[英]C++ template ambiguous instantiation
我正在嘗試使用模板進行一些插值,但出現“模棱兩可的模板實例化”錯誤。 這是代碼
// interpolation rules
enum InterRule {trap, rect, trapSum};
// Rectangle rule
template <int n, int k, InterRule rule, class Expr> struct Integration {
static double integrate(double a, double b){
return (b-a)/n * Expr::eval(a + (k-1)*(b-a)/n) + Integration<n, k - 1, rule, Expr>::integrate(a,b);
}
};
// termination case
template <int n, InterRule rule, class Expr> struct Integration<n,0,rule,Expr> {
static double integrate(double a, double b){
return 0;
}
};
// Trapezoidal rule
template <int n, int k, class Expr> struct Integration<n, k, trap, Expr> {
static double integrate(double a, double b){
return (b-a)/n * (Expr::eval(a)/2 + Integration<n,k-1,trapSum,Expr>::integrate(a,b) + Expr::eval(b)/2);
}
};
// Trapezoidal sum
template <int n, int k, class Expr> struct Integration<n, k, trapSum, Expr> {
static double integrate(double a, double b){
return Expr::eval(a + k*(b-a)/n) + Integration<n,k-1,trapSum,Expr>::integrate(a,b);
}
};
基本上,我正在嘗試實施梯形規則,以便靜態展開。 但是,編譯器似乎對使用“終止案例”還是“梯形和”感到困惑。 我做錯了什么,有解決方法嗎? 如果k==0
無論InterRule
規則的類型如何,我都想強制它使用“終止案例”。
編輯附加代碼以使其運行:
// the types of expressions (+,-,*, etc.)

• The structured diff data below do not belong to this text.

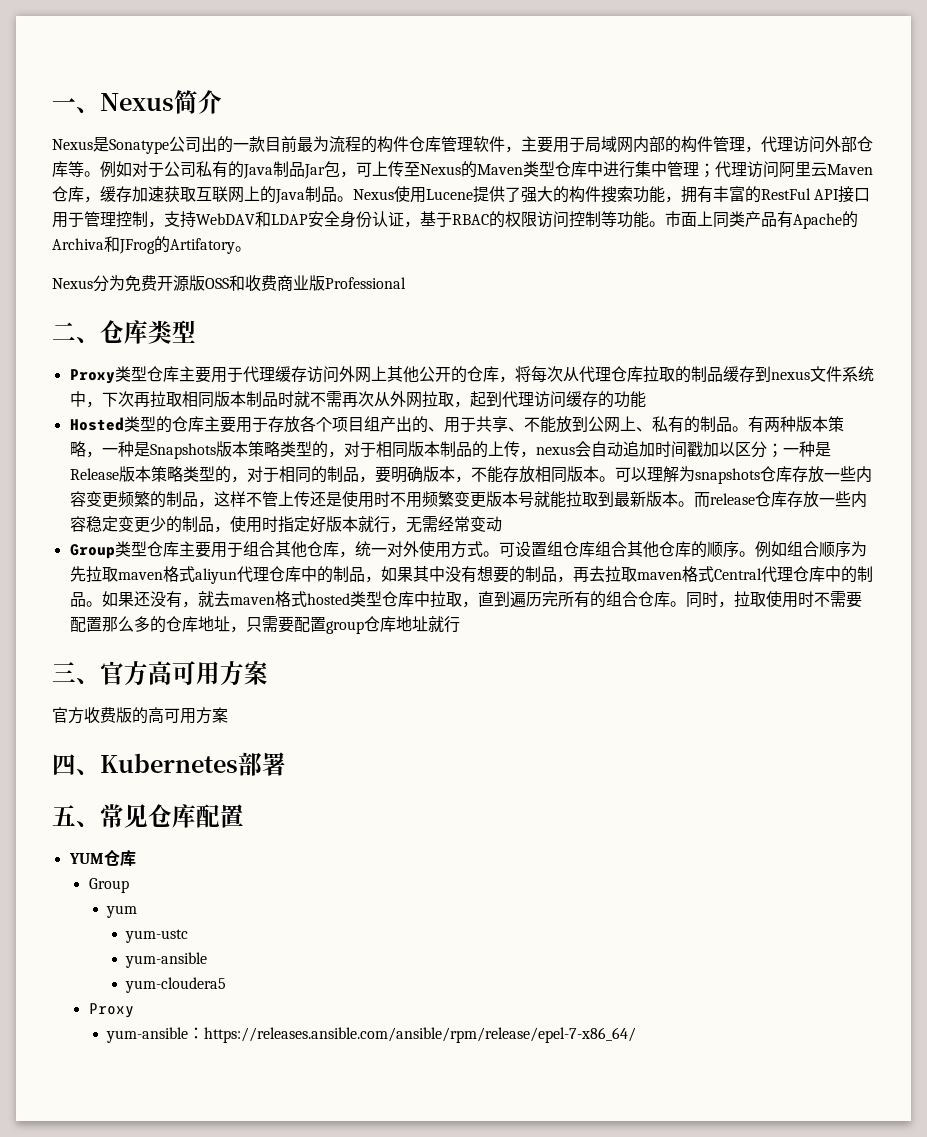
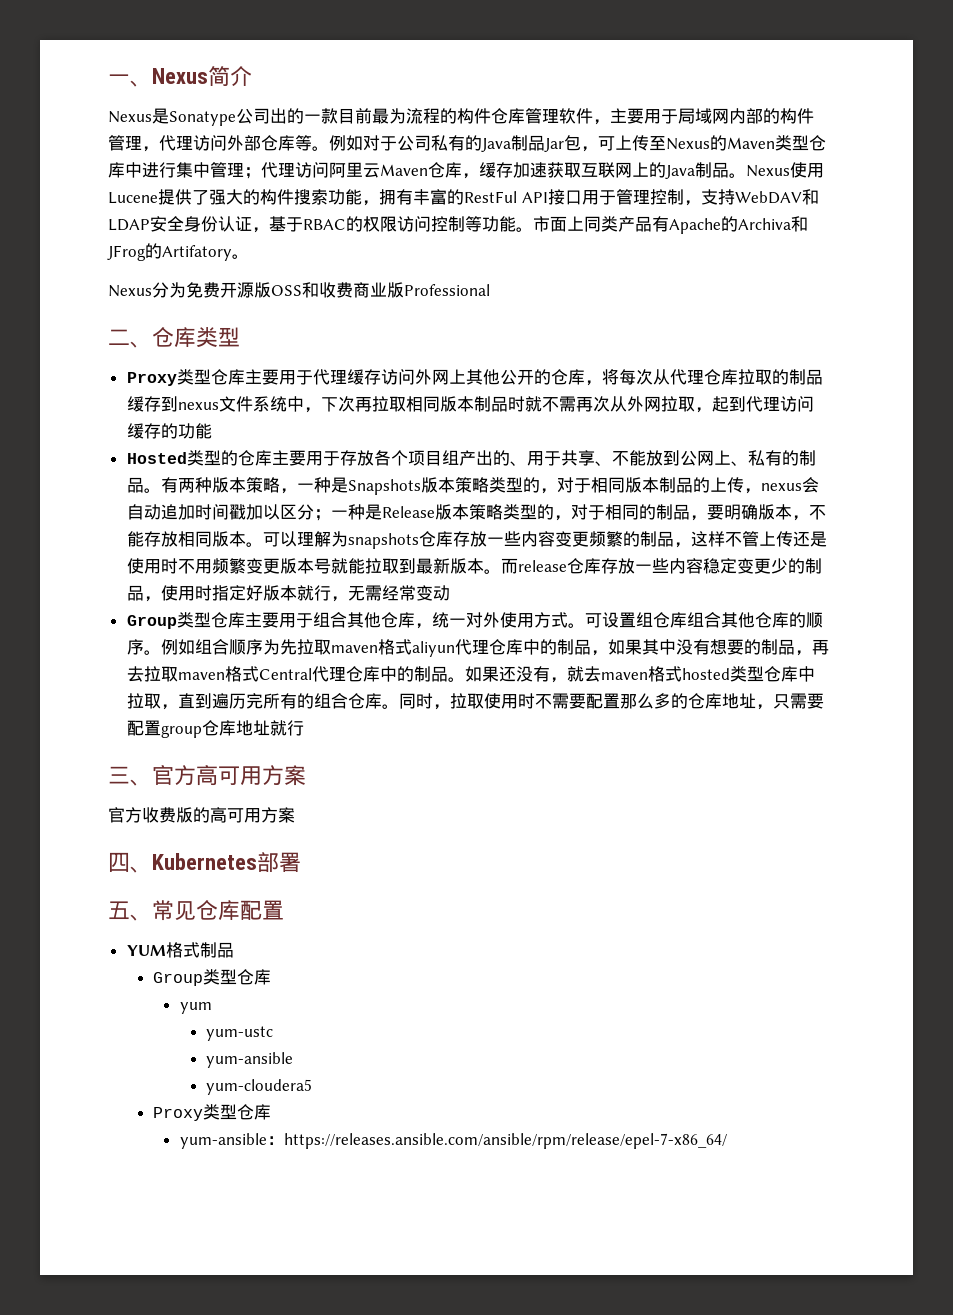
- YUM仓库
- Group
+ YUM格式制品
+ Group类型仓库
  yum-cloudera5
- Proxy
+ Proxy类型仓库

enum ExprType { mul, divide, add, sub, constant};
// constant
template <ExprType eType, class Left, class Right, int coeff, int power> struct Expr {
static double eval(double x){
return coeff * std::pow(x, power);
}
};
int main()
{
double a = 1;
double b = 2;
// Expr defines the function f(x) = x
Integration<50, 50, trap, Expr<constant,int,int,1,1>> inte2;
std::cout << inte2.integrate(a,b) << std::endl;
return 0;
}
您可以嘗試消除添加額外模板參數的歧義。
也許像
// .................................................VVVVVVVVVVV
template <int n, int k, InterRule rule, class Expr, bool = true>
struct Integration {
// ...
};
顯式使用false
的基本情況
template <int n, InterRule rule, class Expr>
struct Integration<n, 0, rule, Expr, false> { // <--- false !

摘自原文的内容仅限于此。